Mehdi Bounnah 21 - mai - 2014 Best of, Critiques

 

Un film de Tommy Lee Jones. Avec Tommy Lee Jones, Hilary Swank, Miranda Otto. Sortie depuis le 18 mai 2014.
 

9 ans après son atypique 3 Enterrements, Tommy Lee Jones revient avec un western funèbre et psychanalytique. Une œuvre moins morcelée que son précédent, un récit plus traditionnel mais pas forcément plus accessible.
 
 

Note : 3,5/5

 

En seulement deux films, Jones réalisateur impose une patte avec son style anti-spectaculaire, sans taper la pose de la distance par rapport au genre, qu’il ne dénigre pas malgré une tonalité et un traitement du récit assez original. Un style larvé de ruptures où le grotesque se marie souvent au tragique. On y retrouve aussi son goût pour le macabre. Ici, il impose un rythme « à la cool » et un traitement anecdotique à son histoire. Il ménage de vraies envolées morbides et cauchemardesques malgré le rythme cotonneux, avec un aspect mi- frontal, mi- onirique, et une manière détendue de montrer des trucs tordus qui prennent sens avec son histoire… Le film part dans de vraies digressions ; malgré sa structure, on échappe clairement au style « accumulation de scénettes », et tout est assez fluide et rythmé. Ce Horseman est la confirmation que 3 Enterrements n’était pas « un coup de bol ». Le film est d’une maîtrise stylistique incroyable : l’ouverture sur le cas « des trois folles » donne lieu à des tableaux morbides à la limite de l’onirisme sordide, tout ça avec une économie de plans et une facture « PAN! dans ta gueule » qui se marie très bien avec une sacrée délicatesse. Tout le style Jones se trouve là, en seulement deux films. On peut déceler dans ce Homesman une certaine maturité formelle. Il sait être puissant et évocateur avec peu. Dans ses cadres, dans sa photo tout en clair-obscur et dans ses lents mouvements d’appareils, le film représente de très belle manière les fêlures de l’âme, et le mental brisé par des décors aussi magnifiques qu’arides et peu accueillants. Le film n’a rien de « littéraire » Jones utilise tous les artifices du média pour raconter son histoire.
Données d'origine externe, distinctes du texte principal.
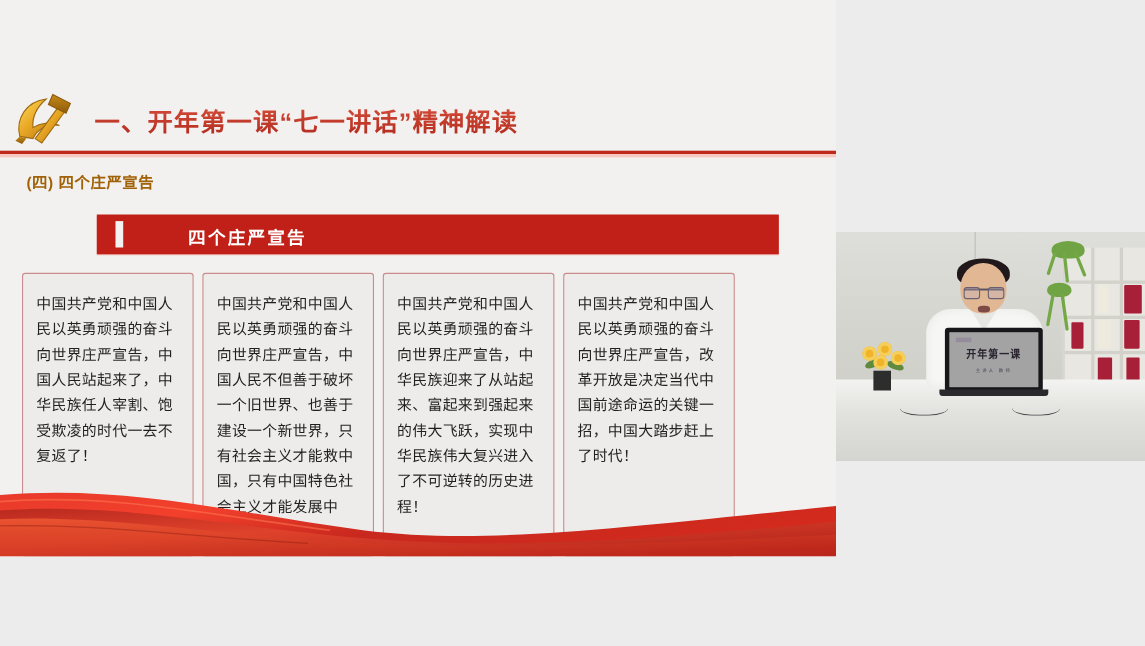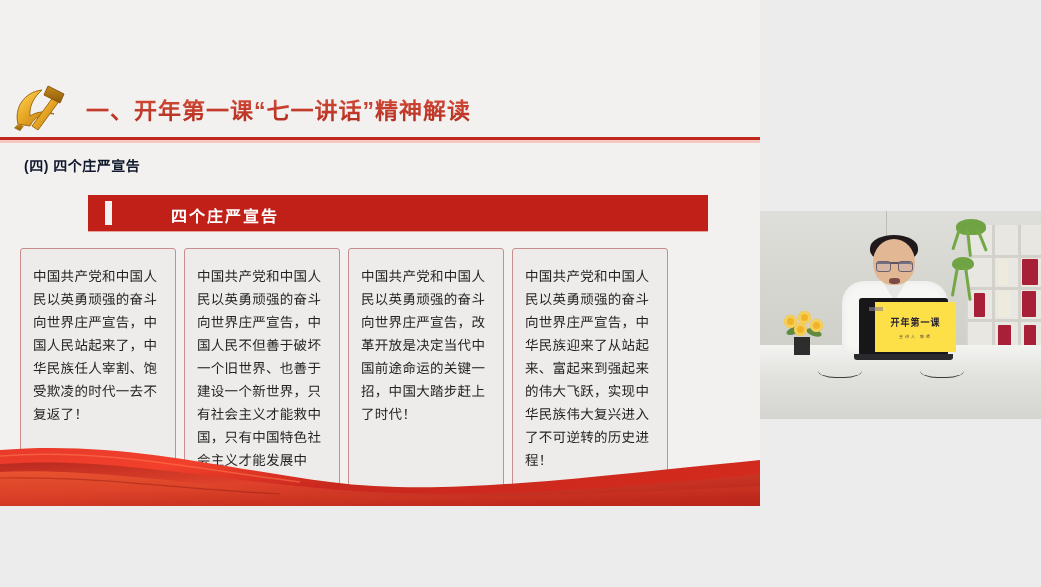--- a/index.html
+++ b/index.html
@@ -69,7 +69,7 @@
     left: 24px; top: 155px;
     font-size: 14px;
     font-weight: bold;
-    color: #0f172a;
+    color: #a16207;
     letter-spacing: 0.5px;
     white-space: nowrap;
   }

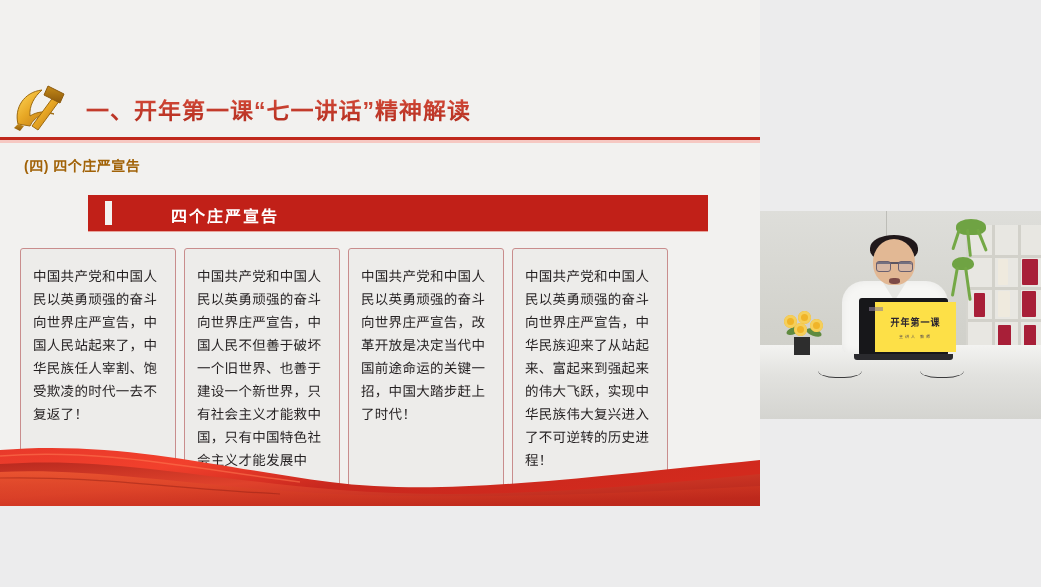--- a/index.html
+++ b/index.html
@@ -370,10 +370,10 @@
       <div class="decl-text">中国共产党和中国人民以英勇顽强的奋斗向世界庄严宣告，中国人民不但善于破坏一个旧世界、也善于建设一个新世界，只有社会主义才能救中国，只有中国特色社会主义才能发展中国！</div>
     </div>
     <div class="decl-box">
-      <div class="decl-text">中国共产党和中国人民以英勇顽强的奋斗向世界庄严宣告，改革开放是决定当代中国前途命运的关键一招，中国大踏步赶上了时代！</div>
+      <div class="decl-text">中国共产党和中国人民以英勇顽强的奋斗向世界庄严宣告，中华民族迎来了从站起来、富起来到强起来的伟大飞跃，实现中华民族伟大复兴进入了不可逆转的历史进程！</div>
     </div>
     <div class="decl-box">
-      <div class="decl-text">中国共产党和中国人民以英勇顽强的奋斗向世界庄严宣告，中华民族迎来了从站起来、富起来到强起来的伟大飞跃，实现中华民族伟大复兴进入了不可逆转的历史进程！</div>
+      <div class="decl-text">中国共产党和中国人民以英勇顽强的奋斗向世界庄严宣告，改革开放是决定当代中国前途命运的关键一招，中国大踏步赶上了时代！</div>
     </div>
   </div>
 

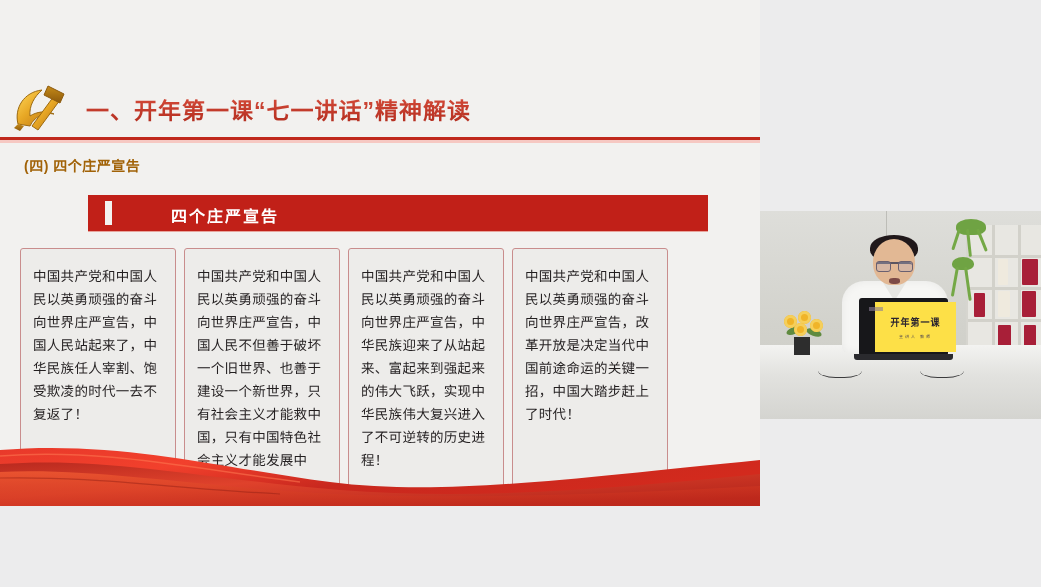--- a/index.html
+++ b/index.html
@@ -220,12 +220,11 @@
   }
   #vf-screen {
     width: 100%; height: 100%;
-    background: #fde047;
+    background: #a3a3a3;
     display: flex;
     flex-direction: column;
     align-items: center;
     justify-content: center;
-    margin-left: 12px;
   }
   #vf-screen-title {
     font-size: 9px;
Sur cette histoire de femmes de pionniers devenues folles, le film adopte un angle particulier : passés les magnifiques « tableaux » qui les introduisent, leurs cas n’est pas vraiment traité dans le film.

 

© Europacorp

© Europacorp

 

Ce sont plutôt des ombres qui planent sur le devenir du personnage de Swank, qui campe une femme que la vie sauvage a rendu aride. Une peau de crocodile avec un joli minois fermé. « Bossy » comme elle est appelé par deux fois dans le film. Il n’y a pas que la nature qui brise les esprits, l’homme civilisé aussi. La scène de l’hôtel bleu perdu au milieu des haies représentant une ville en devenir peut-être perçu comme un gros majeur tendu à la face de l’expansion du monde civilisé avec toutes ses règles qui broient l’humain. Cette violence sociale mise à côté de l’hostilité naturelle fait que l’humain se transforme en barre de fer coincé entre le marteau et l’enclume. Lorsque la vie n’est qu’hostilité, lutte pour survivre et violence, l’esprit se brise et il n’y a plus aucun repère (voir la scène où il profane un linceul indien avant d’être choqué par la tombe déterrée d’une fillette). Toutes ces choses-là sont évidentes à l’image, il n’y a pas de gros twists à interprétation, et tout est raconté avec un lyrisme visuel puissant… mais on peut aussi le trouver moins évident que 3 enterrements. L’enjeu semble se déliter au fur et à mesure du récit… le film glisse du road-movie à la marche funèbre en axant son champ lexical visuel sur la psychè de son héroïne et son empreinte sur celle de son homme de main. Le traitement psychanalytique que Jones applique à son histoire (toutes les storylines du film se répondent, voir la mise en perspective du devenir du perso de Swank à l’aune du trio) freine un peu l’empathie provoquée par cette jolie histoire pleine d’horreur. Car dans les faits le cas des folles devient limite un McGuffin dans les ressorts du récit.
 
 

Homesman est un breuvage funèbre, aride et déstabilisant. Il est possible que le film ne glisse pas directement après la première gorgée. Le gout peut venir après.